This is a sponsored post by Chase Ultimate Rewards. The content and opinions expressed below are that of truelane.
I’ve said it before, and I’ll say it again. The best kinds of trips are the ones that change your life when you weren’t quite sure what you were initially walking into. With summer in full and beautiful swing during the second weekend in June, I had the opportunity to spend a few days in Long Beach, California, to attend POW! WOW! Long Beach festival.
POW! WOW! is a celebration of culture, music, and art that originated in Hawaii. The festival’s founders were inspired by the traditional Native American pow wow. Native American culture is spread far, wide, and rich across Washington state, so I grew up around it as a Seattle native (a relative term in this context—as native as I can be being born in 1991). Reading about the festival, I was instantly hooked, and was stoked to see what artistic talents POW! WOW! would bring to light.
Mainly, POW! WOW! is a mural festival. Artists are invited from around the world to spend the week in sunny SoCal executing some of the biggest work they’ve ever done, and my sister Elyse and I got to see it all go down. As soon as we hopped on our bus tour of the in-progress murals, we were enchanted. Charismatic and down-to-earth John Hall, the director of the Long Beach branch of the festival, stood and introduced himself as our tour guide while the bus began to roll along, and I wondered if I heard right. The guys that actually make this event happen were the guys that were taking us around, introducing us to the artists, and giving us the inside scoop on what it takes and what it means to put on POW! WOW! Long Beach. I felt honored to even be in their presence. Our first stop on the tour was an half-finished mural by Japanese artist Dragon76, and John was the first one out the bus door. By the time we rounded the corner to the mural, John was mid-conversation with Dragon76…in surprisingly fluent Japanese. Elyse and I just looked at each other, dumbfounded, as we found ourselves doing practically every ten minutes the whole trip. Everything was the coolest.
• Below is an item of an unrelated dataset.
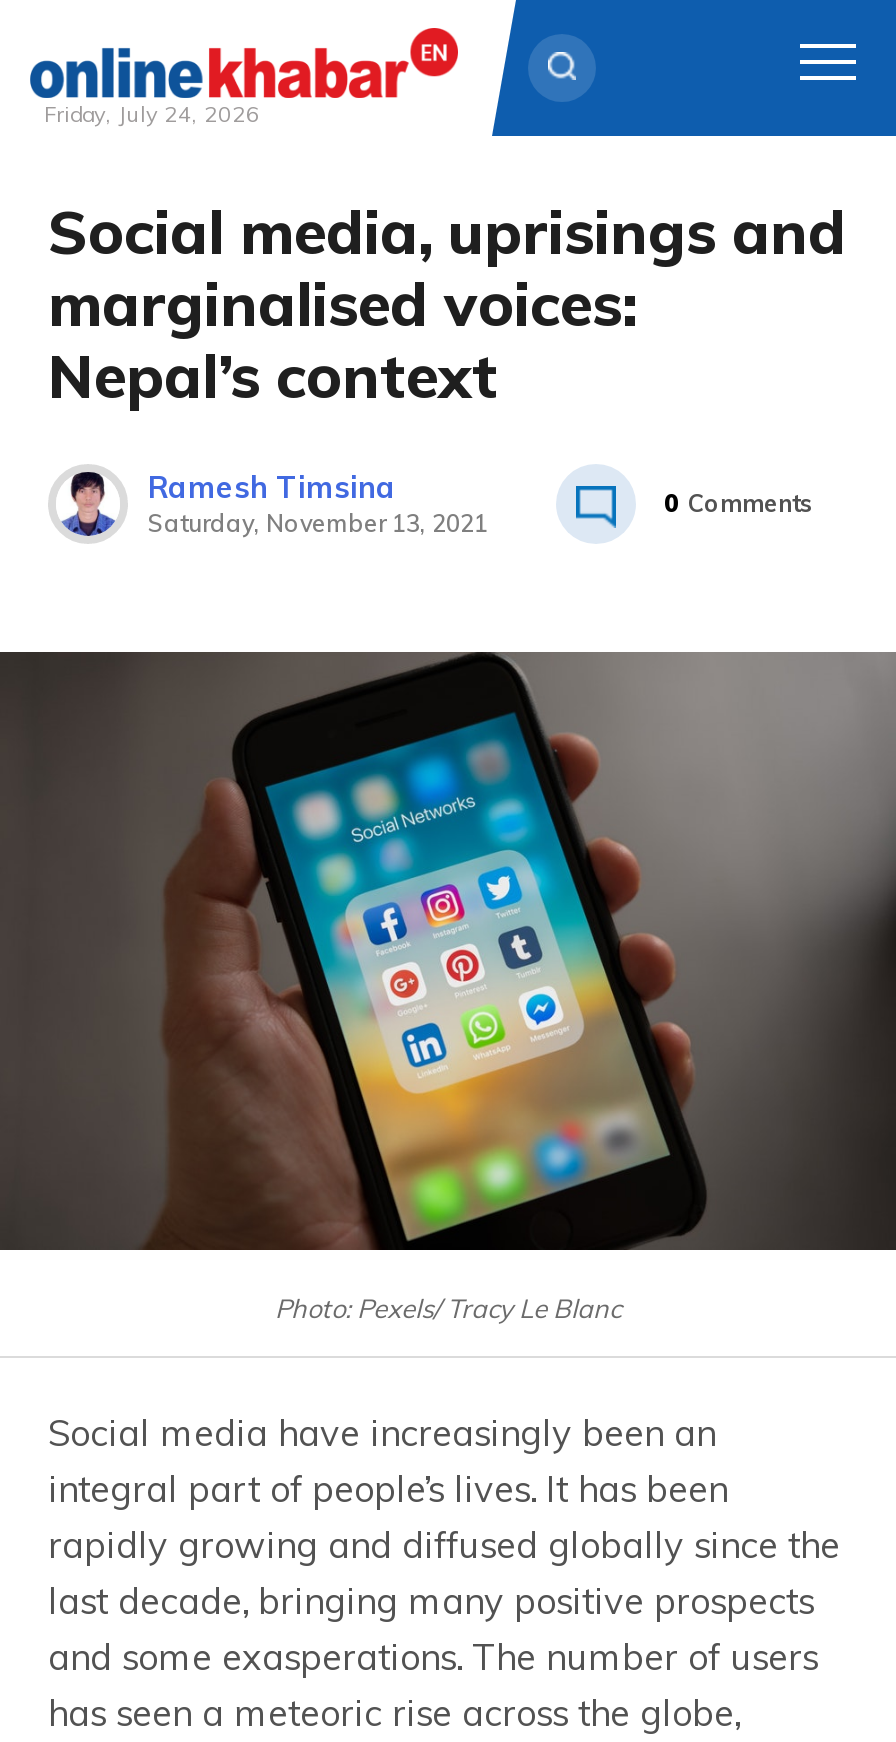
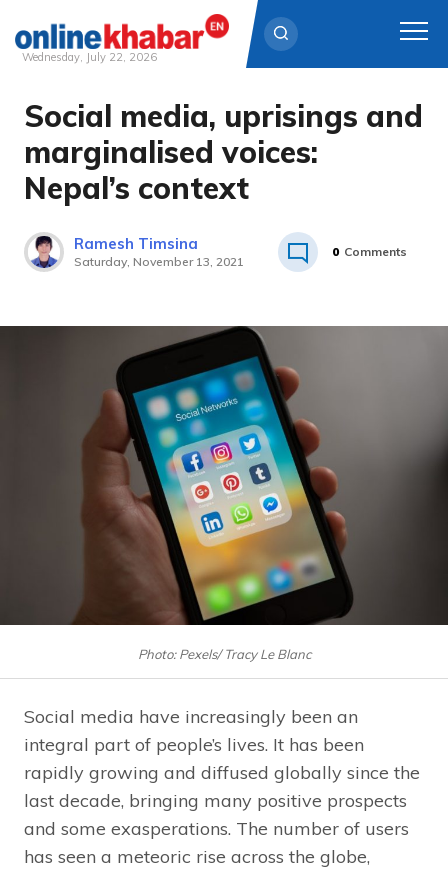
- Friday, July 24, 2026
+ Wednesday, July 22, 2026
As we stopped at more murals and learned more about each artist, their background, and the piece they were working on, it became clear to me that this was not just a group of artists and organizers that descended upon the city, made their mark, and vanished. POW! WOW! is an event for the entire city of Long Beach, and the municipal government and local business are one-hundred percent invested most of the year. It takes work to acquire sponsors, and even walls for the artists to paint on. The team has to negotiate with building owners and the businesses inside them to find an available wall, preferably with high visibility and not a lot of windows or other interruptions. At the same time, John explained that POW! WOW! isn’t trying to own the Long Beach art scene, stating, “We’re just here to be a part of it.” Wall and mural art are often mistakenly placed into the same category as graffiti, as there are a ton of noncommissioned art pieces across the globe that tend to rub business owners the wrong way. But this is different.
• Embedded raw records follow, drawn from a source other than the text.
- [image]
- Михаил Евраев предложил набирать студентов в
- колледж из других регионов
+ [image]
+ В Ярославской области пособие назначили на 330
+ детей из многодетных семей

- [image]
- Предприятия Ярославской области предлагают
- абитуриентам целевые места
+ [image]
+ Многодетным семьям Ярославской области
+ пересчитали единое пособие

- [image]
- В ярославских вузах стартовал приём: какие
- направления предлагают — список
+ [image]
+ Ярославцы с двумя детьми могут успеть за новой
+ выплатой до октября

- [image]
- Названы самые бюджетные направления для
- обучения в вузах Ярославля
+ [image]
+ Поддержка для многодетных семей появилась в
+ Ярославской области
POW! WOW! Hawaii began in a run-down neighborhood that has since blossomed into a vibrant art hub with dozens of murals completed in the six years that POW! WOW! has been up and running. Art can truly change things and change people, and that is why the festival has expanded into so many cities over the years. This summer marks the second year for POW! WOW! Long Beach. Some of last year’s murals are still around, and others are not. That’s a natural part of mural painting, as John told us on the tour. People interact with it and add to it and make it their own, and that difference is why POW! WOW! is not a platform for budding artists. It’s a privilege to be asked to paint for POW! WOW! The team pays for airfare, hotel, and gallons upon gallons of paint that artists normally have to provide for themselves to express their ideas and their visions.
After spending the weekend in Long Beach, Elyse and I had plans to head north to Los Angeles. We spent a few days in West Hollywood and Santa Monica seeing the sights and the sun, and as relaxing as it was, we couldn’t stop talking about POW! WOW! Then, our trip came full circle when we checked into a random, one-night hotel back in Long Beach, the day before our flight home, and it turned out to be one of the locations of a POW! WOW! mural: the hotel was a partner for the festival. It had even been the home base of one of our favorite artists, Aaron Li-Hill, while he was completing his mural. We felt perfect closure at Long Beach Airport the next day, when Hawaii-based artist Kaplan Bunce was on our flight back to Seattle to spend a few days in his hometown of Olympia. Decked out in a POW! WOW! t-shirt and snapback, he was easy to spot in the crowd.
“Where are you guys sitting?” he asked me after I introduced myself in line to buy a water bottle before we boarded, “We gotta squad up.”
The funny thing? I didn’t even blink at the idea of this phenomenally talented and well-known artist wanting to spend some time with a couple art enthusiasts at a southern California airport—the sense of POW! WOW! community is real and alive, during the festival and beyond.